HOW TO COMPLETE THIS TASK ::
Output the listing exactly as written, apart from its pictures.

INFORMATION ::
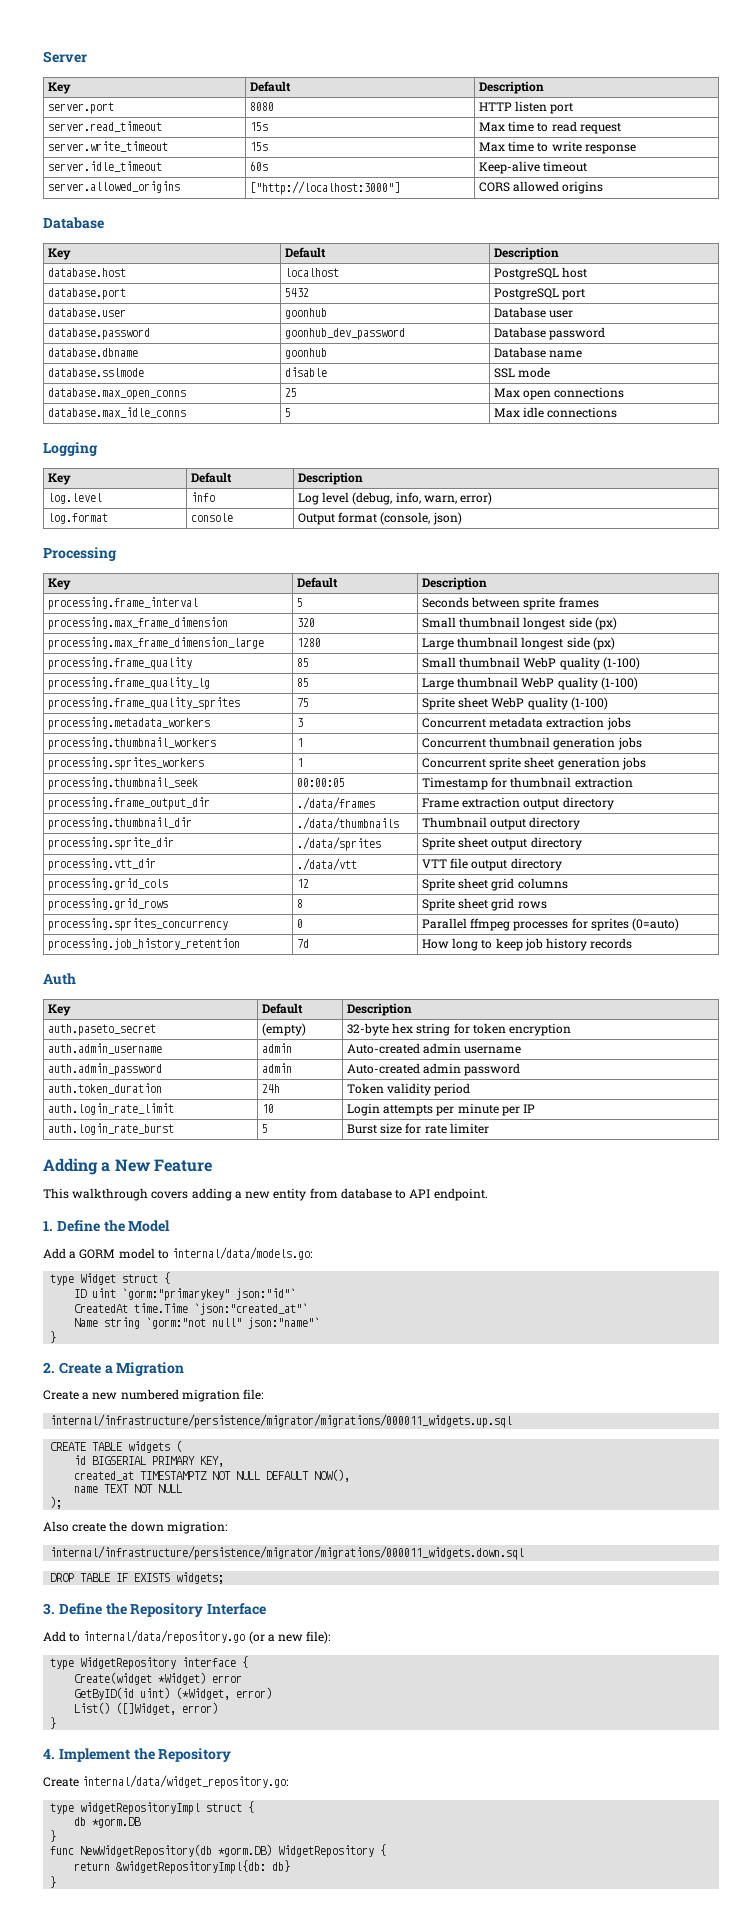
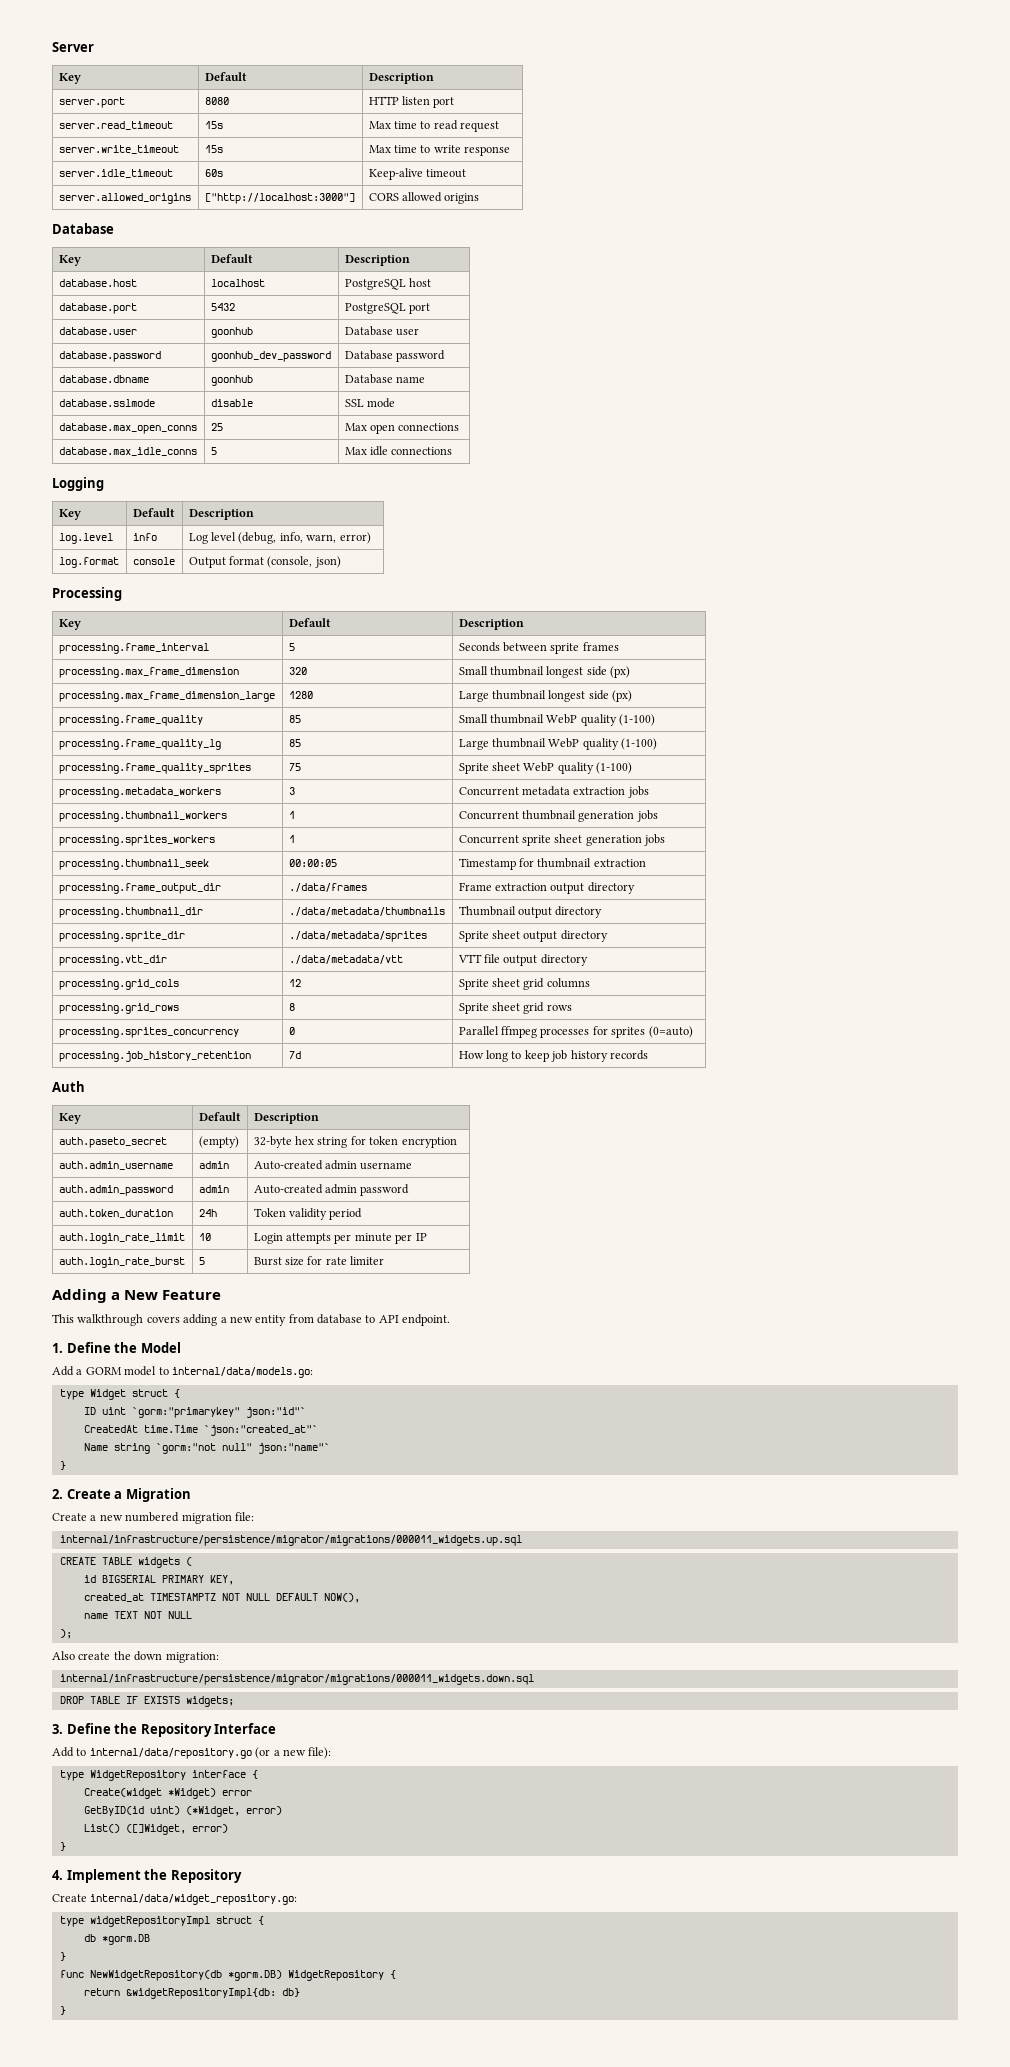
- processing.thumbnail_dir | ./data/thumbnails | Thumbnail output directory
+ processing.thumbnail_dir | ./data/metadata/thumbnails | Thumbnail output directory
- processing.sprite_dir | ./data/sprites | Sprite sheet output directory
+ processing.sprite_dir | ./data/metadata/sprites | Sprite sheet output directory
- processing.vtt_dir | ./data/vtt | VTT file output directory
+ processing.vtt_dir | ./data/metadata/vtt | VTT file output directory

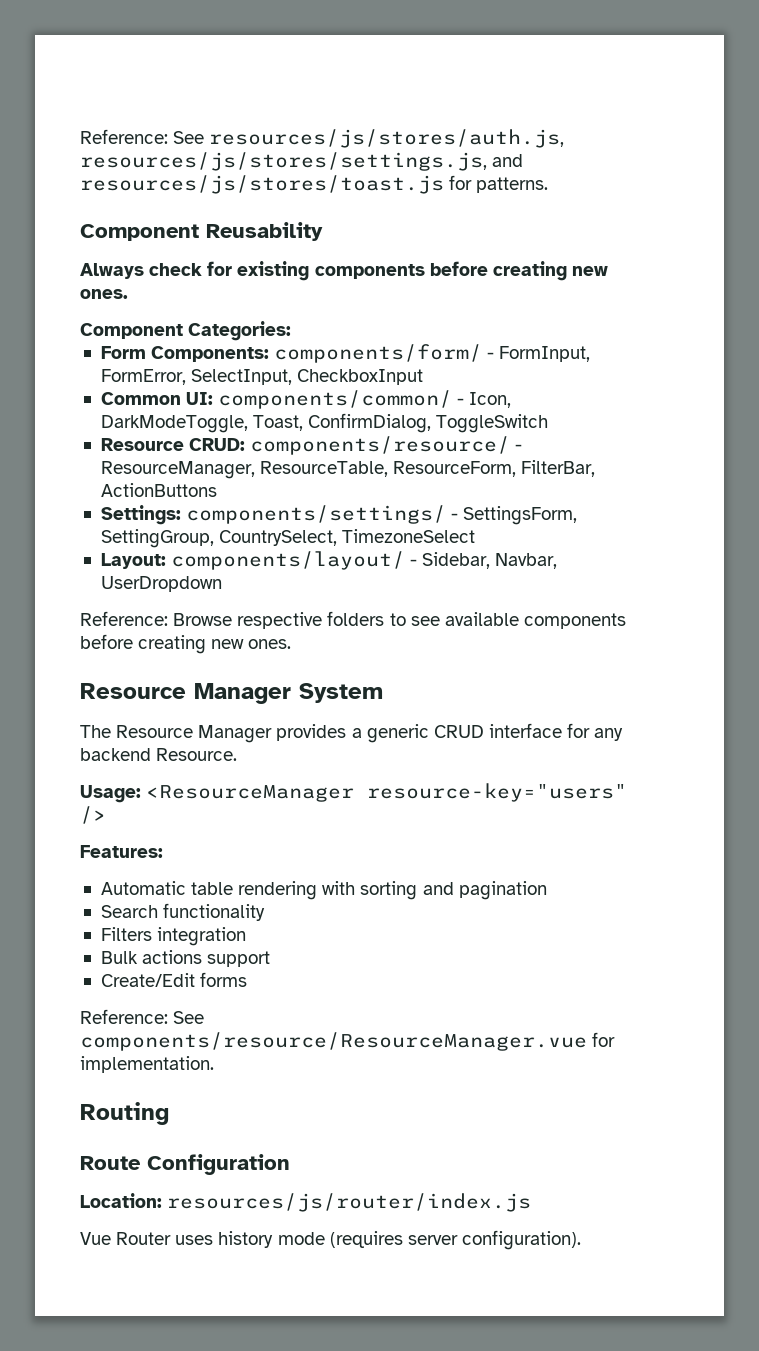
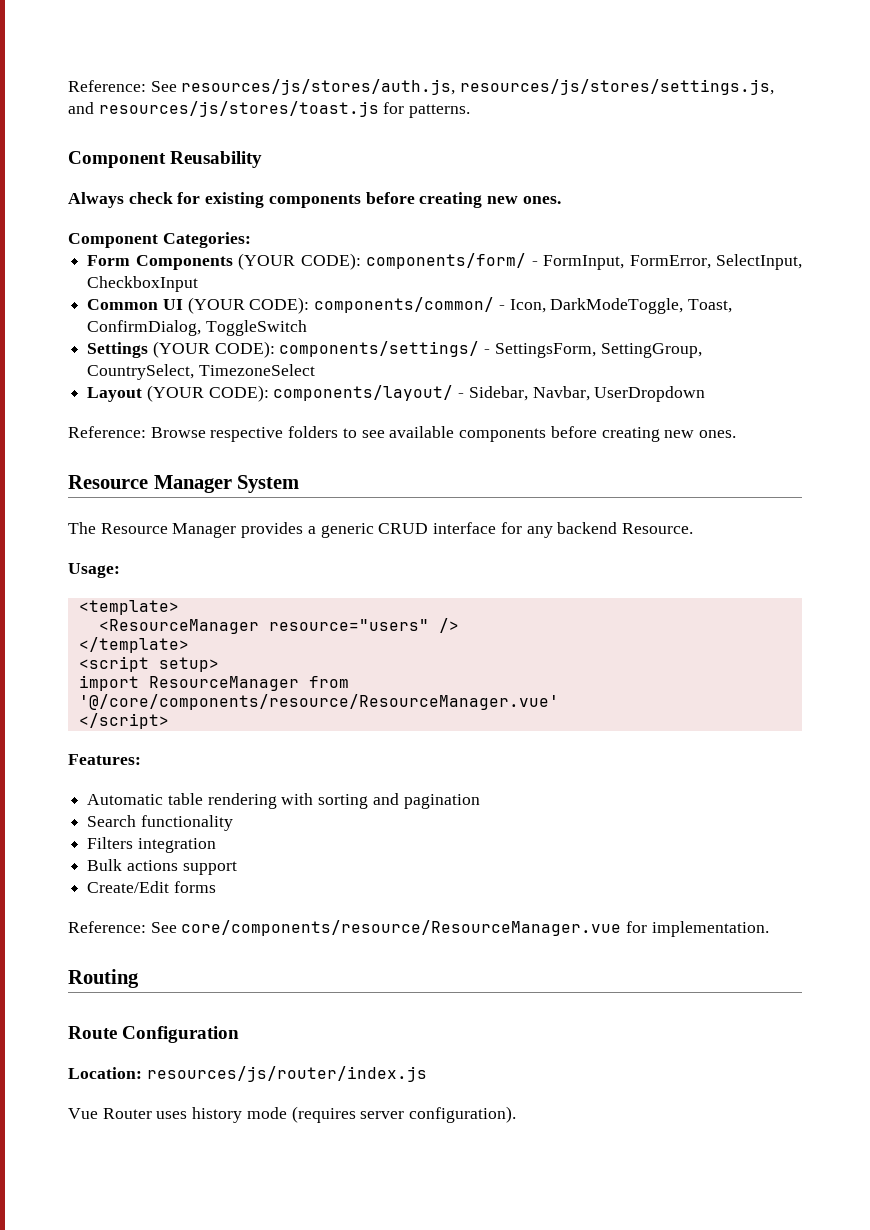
- Form Components: components/form/ - FormInput, FormError, SelectInput, CheckboxInput
+ Form Components (YOUR CODE): components/form/ - FormInput, FormError, SelectInput, CheckboxInput
- Common UI: components/common/ - Icon, DarkModeToggle, Toast, ConfirmDialog, ToggleSwitch
+ Common UI (YOUR CODE): components/common/ - Icon, DarkModeToggle, Toast, ConfirmDialog, ToggleSwitch
- Resource CRUD: components/resource/ - ResourceManager, ResourceTable, ResourceForm, FilterBar, ActionButtons
- Settings: components/settings/ - SettingsForm, SettingGroup, CountrySelect, TimezoneSelect
+ Settings (YOUR CODE): components/settings/ - SettingsForm, SettingGroup, CountrySelect, TimezoneSelect
- Layout: components/layout/ - Sidebar, Navbar, UserDropdown
+ Layout (YOUR CODE): components/layout/ - Sidebar, Navbar, UserDropdown
- Usage: <ResourceManager resource-key="users" />
+ Usage:
+ <template>
+ <ResourceManager resource="users" />
+ </template>
+ <script setup>
+ import ResourceManager from '@/core/components/resource/ResourceManager.vue'
+ </script>
- Reference: See components/resource/ResourceManager.vue for implementation.
+ Reference: See core/components/resource/ResourceManager.vue for implementation.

ANSWER TO THE PROBLEM ::
- processing.thumbnail_dir | ./data/thumbnails | Thumbnail output directory
+ processing.thumbnail_dir | ./data/metadata/thumbnails | Thumbnail output directory
- processing.sprite_dir | ./data/sprites | Sprite sheet output directory
+ processing.sprite_dir | ./data/metadata/sprites | Sprite sheet output directory
- processing.vtt_dir | ./data/vtt | VTT file output directory
+ processing.vtt_dir | ./data/metadata/vtt | VTT file output directory

- Form Components: components/form/ - FormInput, FormError, SelectInput, CheckboxInput
+ Form Components (YOUR CODE): components/form/ - FormInput, FormError, SelectInput, CheckboxInput
- Common UI: components/common/ - Icon, DarkModeToggle, Toast, ConfirmDialog, ToggleSwitch
+ Common UI (YOUR CODE): components/common/ - Icon, DarkModeToggle, Toast, ConfirmDialog, ToggleSwitch
- Resource CRUD: components/resource/ - ResourceManager, ResourceTable, ResourceForm, FilterBar, ActionButtons
- Settings: components/settings/ - SettingsForm, SettingGroup, CountrySelect, TimezoneSelect
+ Settings (YOUR CODE): components/settings/ - SettingsForm, SettingGroup, CountrySelect, TimezoneSelect
- Layout: components/layout/ - Sidebar, Navbar, UserDropdown
+ Layout (YOUR CODE): components/layout/ - Sidebar, Navbar, UserDropdown
- Usage: <ResourceManager resource-key="users" />
+ Usage:
+ <template>
+ <ResourceManager resource="users" />
+ </template>
+ <script setup>
+ import ResourceManager from '@/core/components/resource/ResourceManager.vue'
+ </script>
- Reference: See components/resource/ResourceManager.vue for implementation.
+ Reference: See core/components/resource/ResourceManager.vue for implementation.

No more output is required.